Hypoxia-Induced Down-Regulation of microRNA-34a Promotes EMT by Targeting the Notch Signaling Pathway in Tubular Epithelial Cells
et al. (2012) Hypoxia-Induced Down-Regulation of microRNA-34a Promotes EMT by Targeting the Notch Signaling
Pathway in Tubular Epithelial Cells. PLoS ONE 7(2): e30771. doi:10.1371/journal.pone.0030771
Hypoxia-Induced Down-Regulation of microRNA-34a Promotes EMT by Targeting the Notch Signaling Pathway in Tubular Epithelial Cells
Rui Du 0
Wenjuan Sun 0
Lin Xia 0
Ali Zhao 0
Yan Yu 0
Lijuan Zhao 0
Hanmin Wang 0
Chen Huang 0
Shiren Sun 0
Fabio Martelli, Istituto Dermopatico dell'Immacolata-IRCCS, Italy
0 1 Department of Nephrology, Xijing Hospital, Fourth Military Medical University , Xi'an, People's Republic China , 2 State Key Laboratory of Cancer Biology & Xijing Digestive Hospital, Fourth Military Medical University , Xi'an, People's Republic China
Background: Hypoxia-induced renal tubular cell epithelial-mesenchymal transition (EMT) is an important event leading to renal fibrosis.
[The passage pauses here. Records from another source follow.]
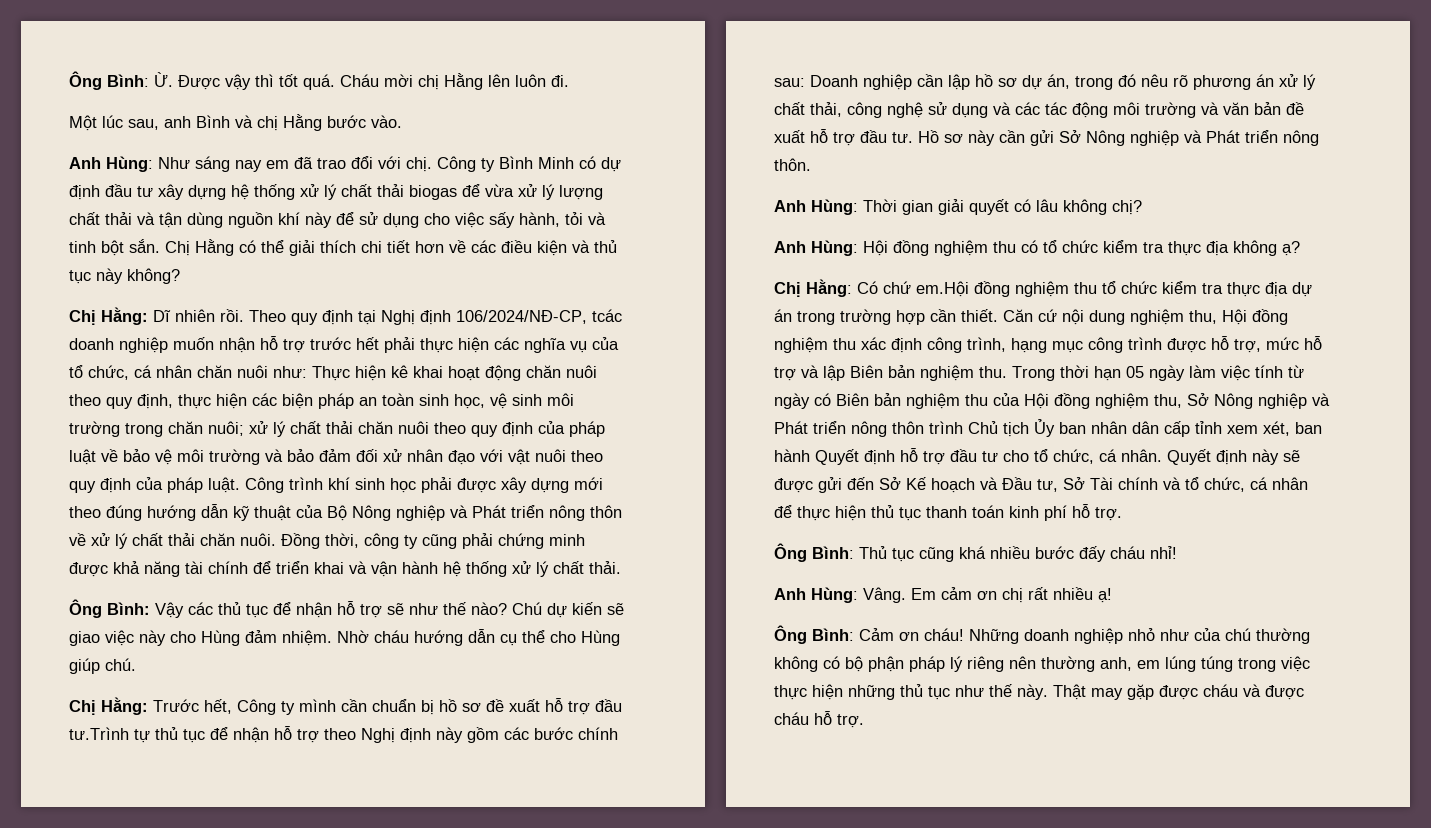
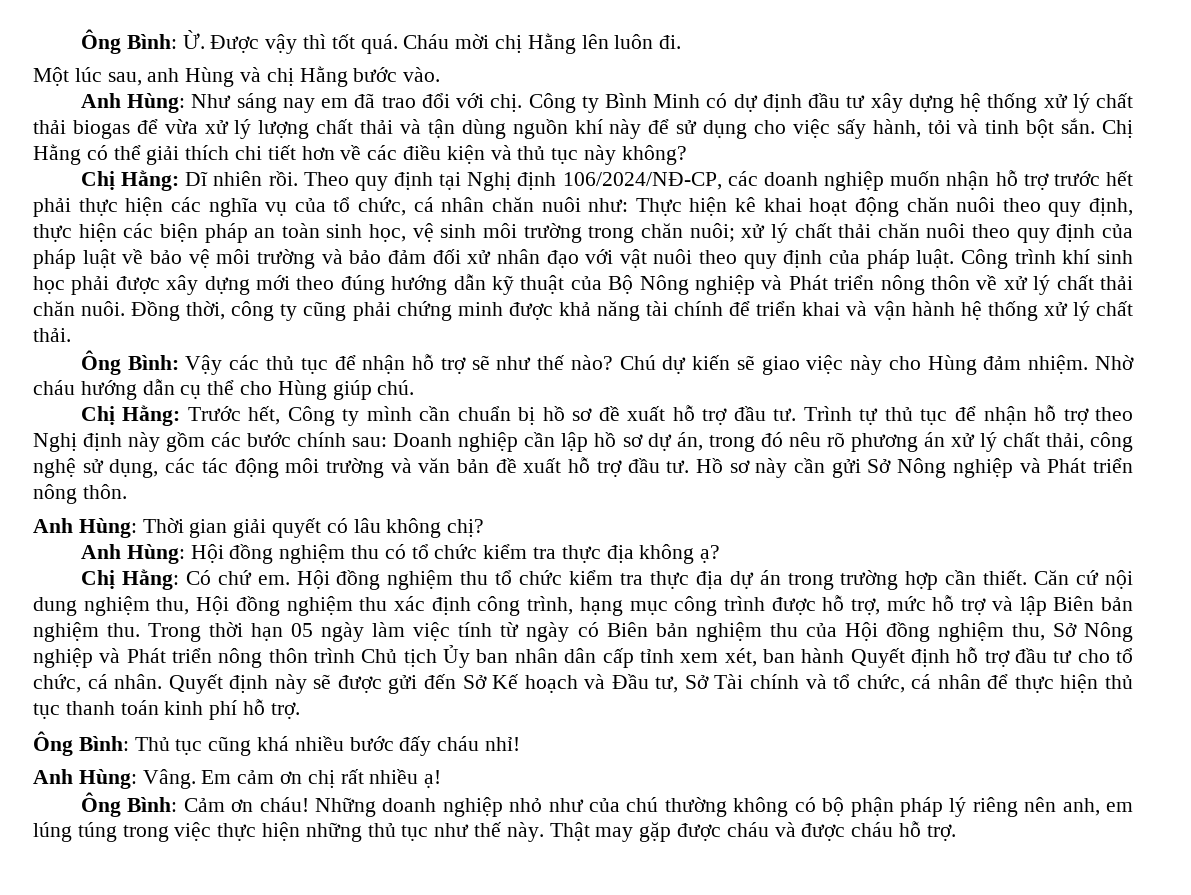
- Một lúc sau, anh Bình và chị Hằng bước vào.
+ Một lúc sau, anh Hùng và chị Hằng bước vào.
- Theo quy định tại Nghị định 106/2024/NĐ-CP, tcác doanh nghiệp muốn nhận hỗ trợ trước hết phải thực hiện các nghĩa vụ của tổ chức, cá nhân chăn nuôi như:
+ Theo quy định tại Nghị định 106/2024/NĐ-CP, các doanh nghiệp muốn nhận hỗ trợ trước hết phải thực hiện các nghĩa vụ của tổ chức, cá nhân chăn nuôi như:
- Trước hết, Công ty mình cần chuẩn bị hồ sơ đề xuất hỗ trợ đầu tư.Trình tự thủ tục để nhận hỗ trợ theo Nghị định này gồm các bước chính sau:
+ Trước hết, Công ty mình cần chuẩn bị hồ sơ đề xuất hỗ trợ đầu tư. Trình tự thủ tục để nhận hỗ trợ theo Nghị định này gồm các bước chính sau:
- Doanh nghiệp cần lập hồ sơ dự án, trong đó nêu rõ phương án xử lý chất thải, công nghệ sử dụng và các tác động môi trường và văn bản đề xuất hỗ trợ đầu tư.
+ Doanh nghiệp cần lập hồ sơ dự án, trong đó nêu rõ phương án xử lý chất thải, công nghệ sử dụng, các tác động môi trường và văn bản đề xuất hỗ trợ đầu tư.
- Chị Hằng: Có chứ em.Hội đồng nghiệm thu tổ chức kiểm tra thực địa dự án trong trường hợp cần thiết.
+ Chị Hằng: Có chứ em. Hội đồng nghiệm thu tổ chức kiểm tra thực địa dự án trong trường hợp cần thiết.
- Những doanh nghiệp nhỏ như của chú thường không có bộ phận pháp lý riêng nên thường anh, em lúng túng trong việc thực hiện những thủ tục như thế này.
+ Những doanh nghiệp nhỏ như của chú thường không có bộ phận pháp lý riêng nên anh, em lúng túng trong việc thực hiện những thủ tục như thế này.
MicroRNAs (miRNAs) are small non-coding RNA molecules that bind to their mRNA targets, thereby leading to translational repression. The role of miRNA in hypoxia-induced EMT is largely unknown. Methodology/Principal Findings: miRNA profiling was performed for the identification of differentially expressed miRNAs in HK-2 cells under normal and low oxygen, and the results were then verified by quantitative real time RT-PCR (qRT-PCR). The function of miRNAs in hypoxia-induced renal tubular cell EMT was assessed by the transfection of specific miRNA inhibitors and mimics. Luciferase reporter gene assays and western blot analysis were performed to validate the target genes of miR-34a. siRNA against Jagged1 was designed to investigate the role of the miR-34a-Notch pathway in hypoxia induced renal tubular cell EMT. miRNA-34a was identified as being downregulated in hypoxic renal tubular epithelial cells. Inhibition of miR-34a expression in HK-2 cells, which highly express endogenous miR-34a, promoted a mesenchymal phenotype accompanied by reduced expression of the epithelial marker Z0-1, E-cadherin and increased expression of the mesenchymal markers a-SMA and vimentin. Conversely, miR-34a mimics effectively prevented hypoxia-induced EMT. Transfection of miRNA-34a in HK-2 cells under hypoxia abolished hypoxia-induced expression of Notch1 and Jagged1 as well as Notch downstream signals, such as snail. Western blot analysis and luciferase reporter gene assays showed direct evidence for miR-34a targeting Notch1 and Jagged1. siRNAs against Jagged1 or Notch1 effectively prevented miR-34a inhibitor-induced tubular epithelial cell EMT. Conclusions/Significance: Our study provides evidence that the hypoxia-induced decrease of miR-34a expression could promote EMT in renal tubular epithelial cells by directly targeting Notch1 and Jagged1, and subsequently, Notch downstream signaling.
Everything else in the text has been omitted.